Совместные ночевки ворон, грачей и галок в больших и малых городах знакомы множеству людей. Это явление не только наших дней. На него обратил внимание, побывав в 1866 году в России, французский писатель Теофил Готье, упомянув в описании своего путешествия о скопище воронья в Александровском саду у стены Кремля. Там птицы и поныне ночуют каждую зиму. Но порядок и дисциплина таких ночевок особы, и я уверен, что избрали их именно вороны и подчинили им и галок, и грачей.
Сообща ночуют и другие птицы. В озерные тростники под вечер, но еще засветло слетаются стаи скворцов, деревенских ласточек, белых трясогузок. И те, и другие, и третьи прибывают, не скрывая от посторонних место, где проведут ночь. У ворон же подобное «своеволие» недопустимо ни зимой, ни летом: никто не смеет появляться днем там, где проводят ночь все, хотя никаких специальных сторожей, чтобы следили за порядком и заворачивали нарушителей, не бывает. Лишь сороки осмеливаются искать там поживу стервятников. Однако любая ворона, пролетая мимо, с яростью гонит прочь длиннохвостых родственниц.
Сбор на ночевку всегда происходит по одному и тому же издревле установленному порядку. Сначала поодиночке, потом группами, потом стаями слетаются птицы перед вечером на проверенное место с хорошим круговым обзором, где к ним ни подойти, ни подползти незаметно.
Таких мест вокруг и в самом городе немало. Какие-то собираются на высоких деревьях, но большинство — на земле, на снегу, на речном льду. Не зная, что это только подготовка, начинаешь недоумевать: не на холодном же снегу ночевать собираются? Сгущаются вечерние сумерки, однако никто из птиц не проявляет нервозности и нетерпения, да и не все еще собрались.
Но в какой-то момент всякое движение прекращается. Тишина наступает на земле и в воздухе. Непонятное ожидание птиц неясным предчувствием передается и наблюдателю. Издали на потухающем снегу все труднее различимо огромное, как поле стадиона, пятно из тысяч птиц.
И не слышно никакого сигнала, когда эти тысячи, взлетев почти одновременно, направляются к месту ночевки, вытягиваясь на лету в широкую черную ленту.
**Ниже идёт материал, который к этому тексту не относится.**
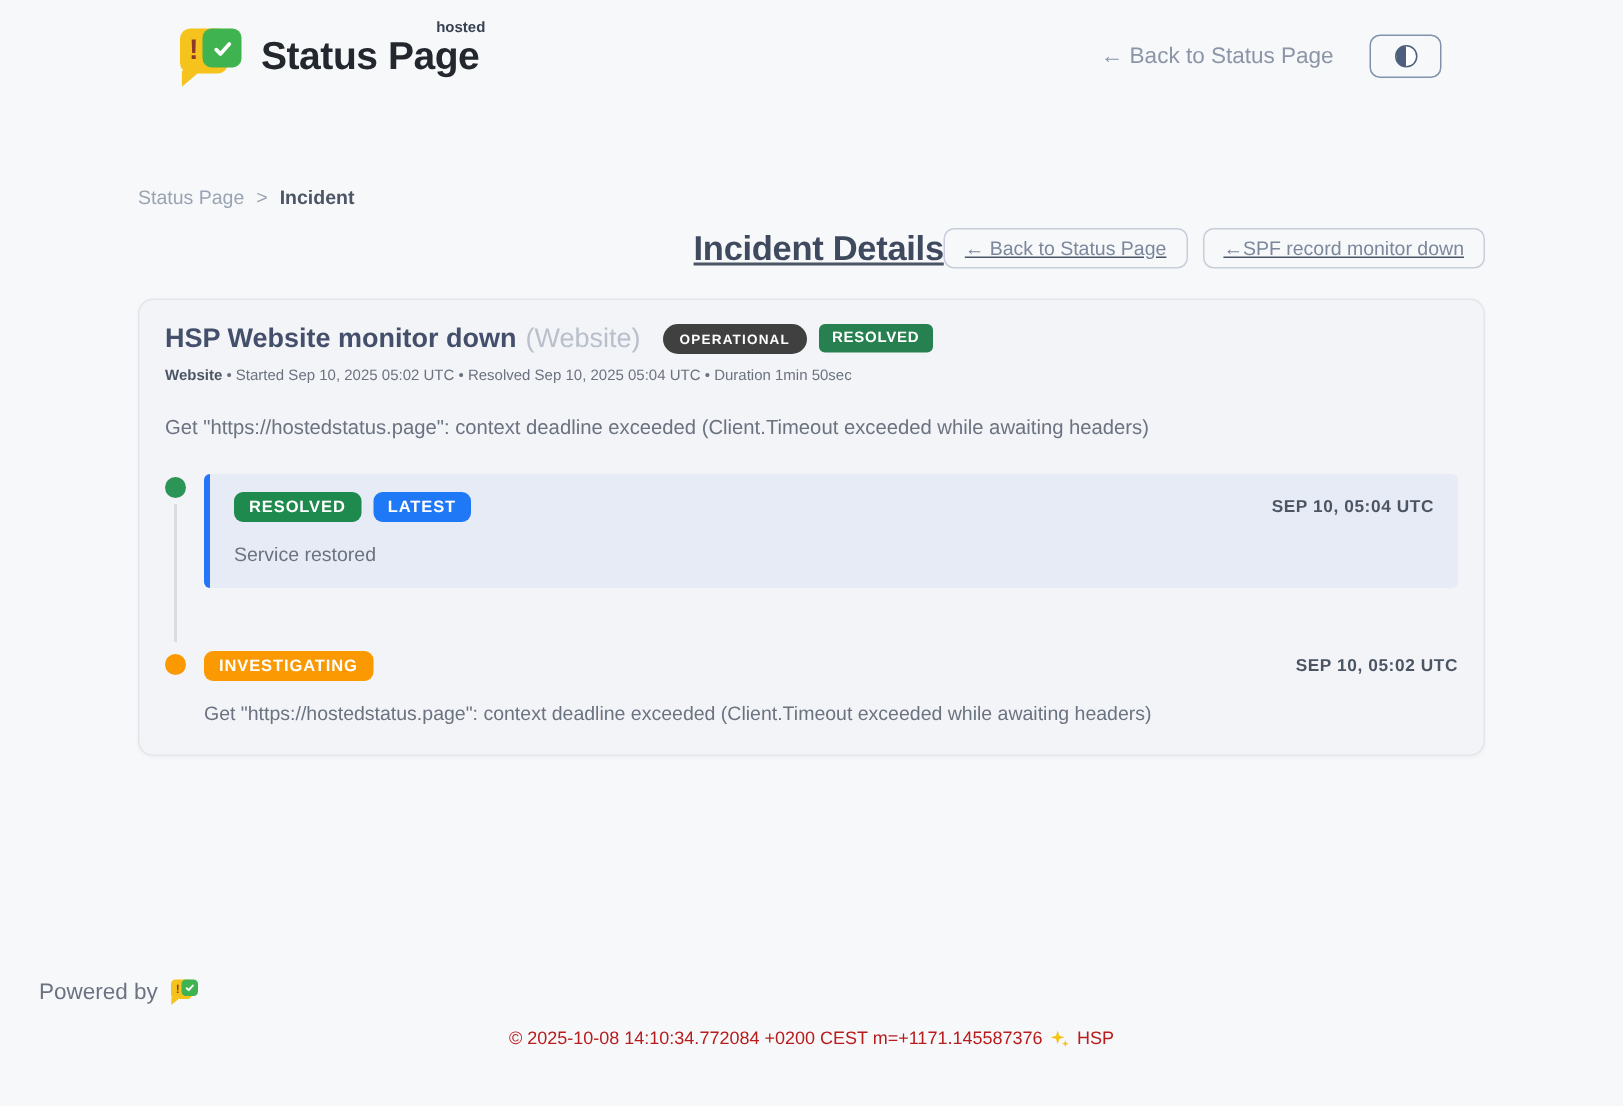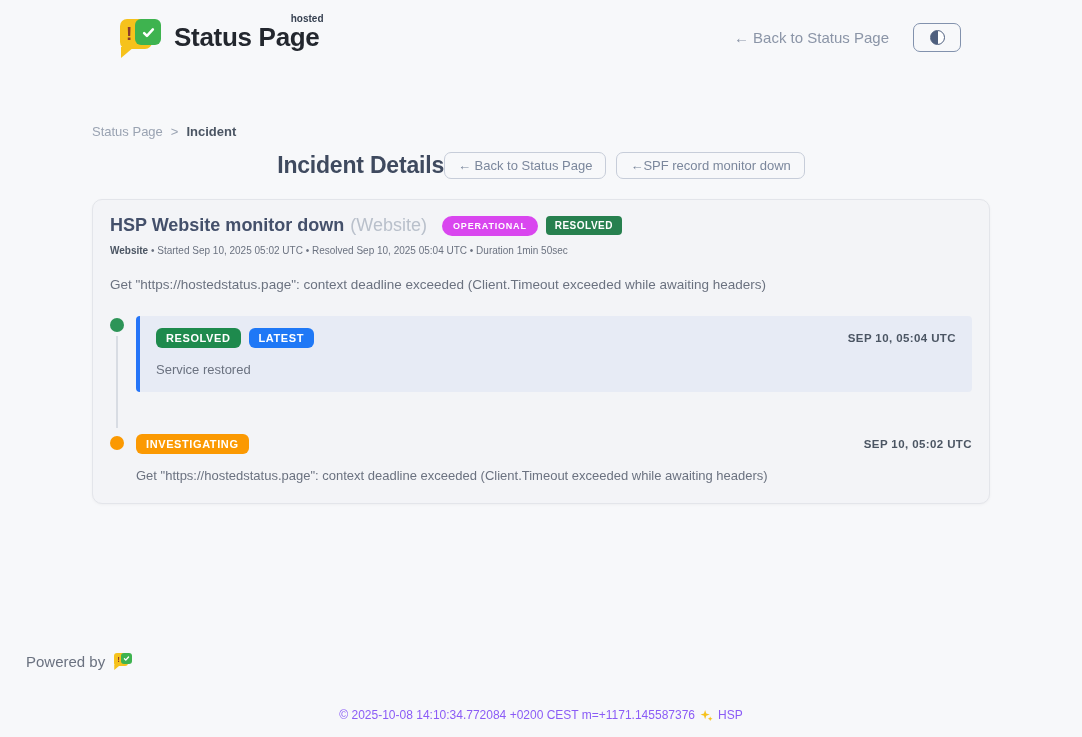--- a/index.html
+++ b/index.html
@@ -36,7 +36,7 @@
   .main { width:898px; margin:66px auto 0; }
   .breadcrumb { display:flex; align-items:center; gap:8px; font-size:13px; color:#9aa3b2; }
   .bc-current { color:#4b5563; font-weight:700; }
-  .title-row { display:flex; justify-content:center; align-items:center; margin-top:13px; }
+  .title-row { display:flex; justify-content:flex-end; align-items:center; margin-top:13px;text-decoration:underline; }
   .page-title { font-size:23px; font-weight:700; color:#3f4a5f; letter-spacing:-0.2px; }
   .nav-buttons { display:flex; gap:10px; }
   .nav-btn { font-family:inherit; font-size:13px; color:#7b879c; border:1px solid #c7cdd9; border-radius:7px;

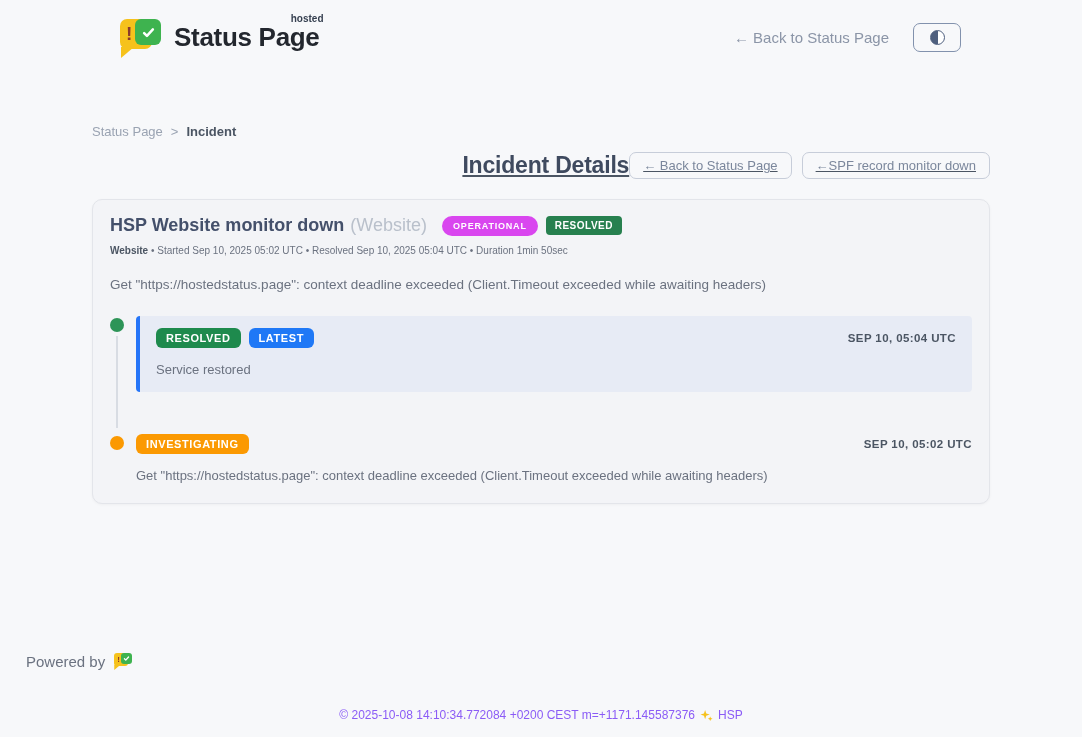--- a/index.html
+++ b/index.html
@@ -48,7 +48,7 @@
   .card-title-row { display:flex; align-items:center; }
   .card-title { font-size:18px; font-weight:700; color:#44506b; }
   .card-service { font-size:18px; color:#b9c0cb; font-weight:400; margin-left:6px; }
-  .pill-operational { background:#d946ef; color:#fff; font-size:9px; font-weight:700; letter-spacing:0.8px;
+  .pill-operational { background:#404040; color:#fff; font-size:9px; font-weight:700; letter-spacing:0.8px;
                       padding:5px 11px; border-radius:999px; margin-left:15px; }
   .badge-resolved-hdr { background:#27804f; color:#fff; font-size:10px; font-weight:700; letter-spacing:0.5px;
                         padding:4px 9px; border-radius:4px; margin-left:8px; }

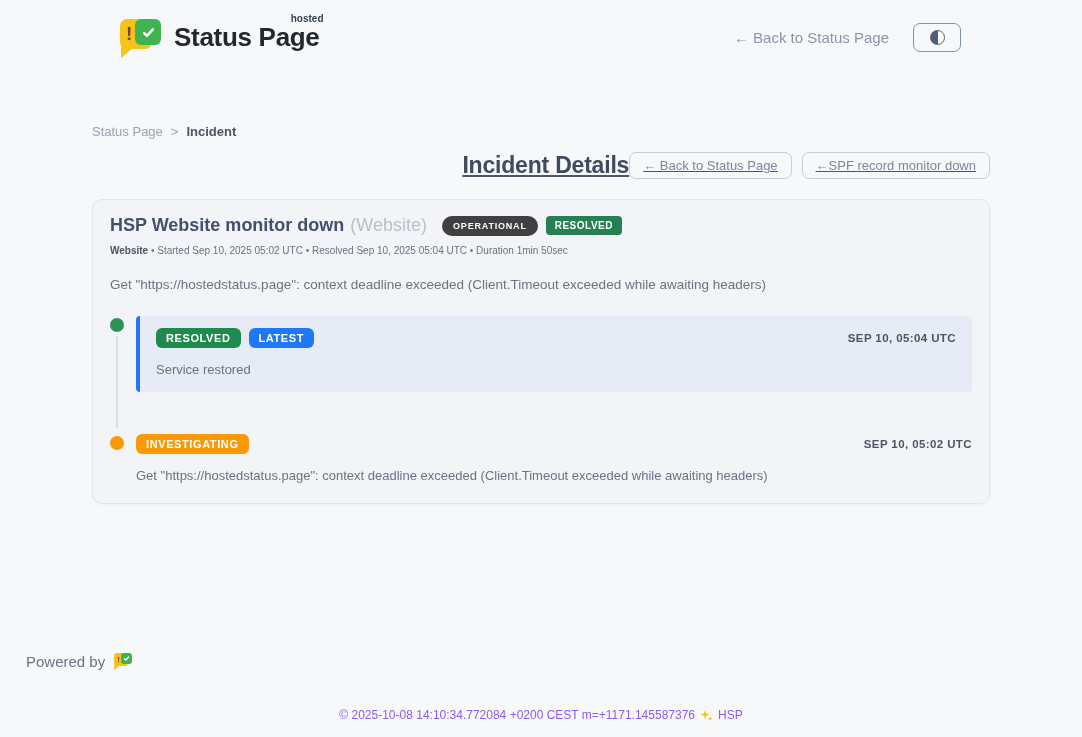--- a/index.html
+++ b/index.html
@@ -83,7 +83,7 @@
   .logo-mark.mini .lm-yellow::after { width:6px; height:5px; bottom:-4px; left:0; }
   .logo-mark.mini .lm-green { width:11px; height:11px; left:7px; top:1px; border-radius:3px; }
   .logo-mark.mini .lm-green svg { width:7px; height:7px; }
-  .copyright { margin-top:37px; font-size:12px; color:#8b5cf6; display:flex; align-items:center; justify-content:center; gap:5px; }
+  .copyright { margin-top:14px; font-size:12px; color:#b91c1c; display:flex; align-items:center; justify-content:center; gap:5px; }
   .sparkles { display:inline-flex; }
 </style>
 </head>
В безветренную погоду от текущего в темном небе живого потока доносится, кроме редких голосов, ровный шелест крыльев в холодном воздухе. Словно бы и не птицы, а огромные нетопыри, часто взмахивая крыльями, разбросанной колонной летят вороны, галки, а там, где зимуют грачи, то и они вместе со всеми.
Долетев до места, опускаются не сразу, а как бы проверяя, нет ли чего опасного, черным, мятущимся облаком кружат над деревьями. То вздымая, то падая, растет в густеющей темноте это облако, застилая городские огни. Убедившись, что угрозы нет, птицы начинают посадку, спеша захватить местечко поудобнее. Отовсюду раздаются обиженные или раздраженные голоса. Иногда треснет, не выдержав тяжести птиц, ненадежный сучок, и крики в той стороне звучат сильнее.
Густыми, почти сплошными черными шапками покрываются кроны деревьев. Кажется, не осталось на них уже свободного места и для десятка галок. А сверху все сыплется и сыплется крылатая лавина, будто из темноты зимнего неба материализуется легион за легионом. Но местечко находится для каждого, и каждый старается сесть так, чтобы при общей тревоге всем взлететь, не цепляя за ветки, не сталкиваясь друг с другом. Сидят, не прижимаясь друг к другу ради тепла. Ни в дождь, ни в мороз, ни в штормовой ветер никуда не прячутся. Шестнадцать часов на одном месте, не меняя позы. А можно назвать сном их сон?
Если описание вечерней миграции как-то еще удается, то представить картину утреннего разлета птичьего сонмища, читая или даже слушая рассказ очевидца, невозможно, потому что он и сам ее представляет плохо. Когда за какие-то секунды пустеет пристанище многотысячной сверхстаи, не так-то просто с одного раза удержать в памяти подробности ошеломляющего зрелища.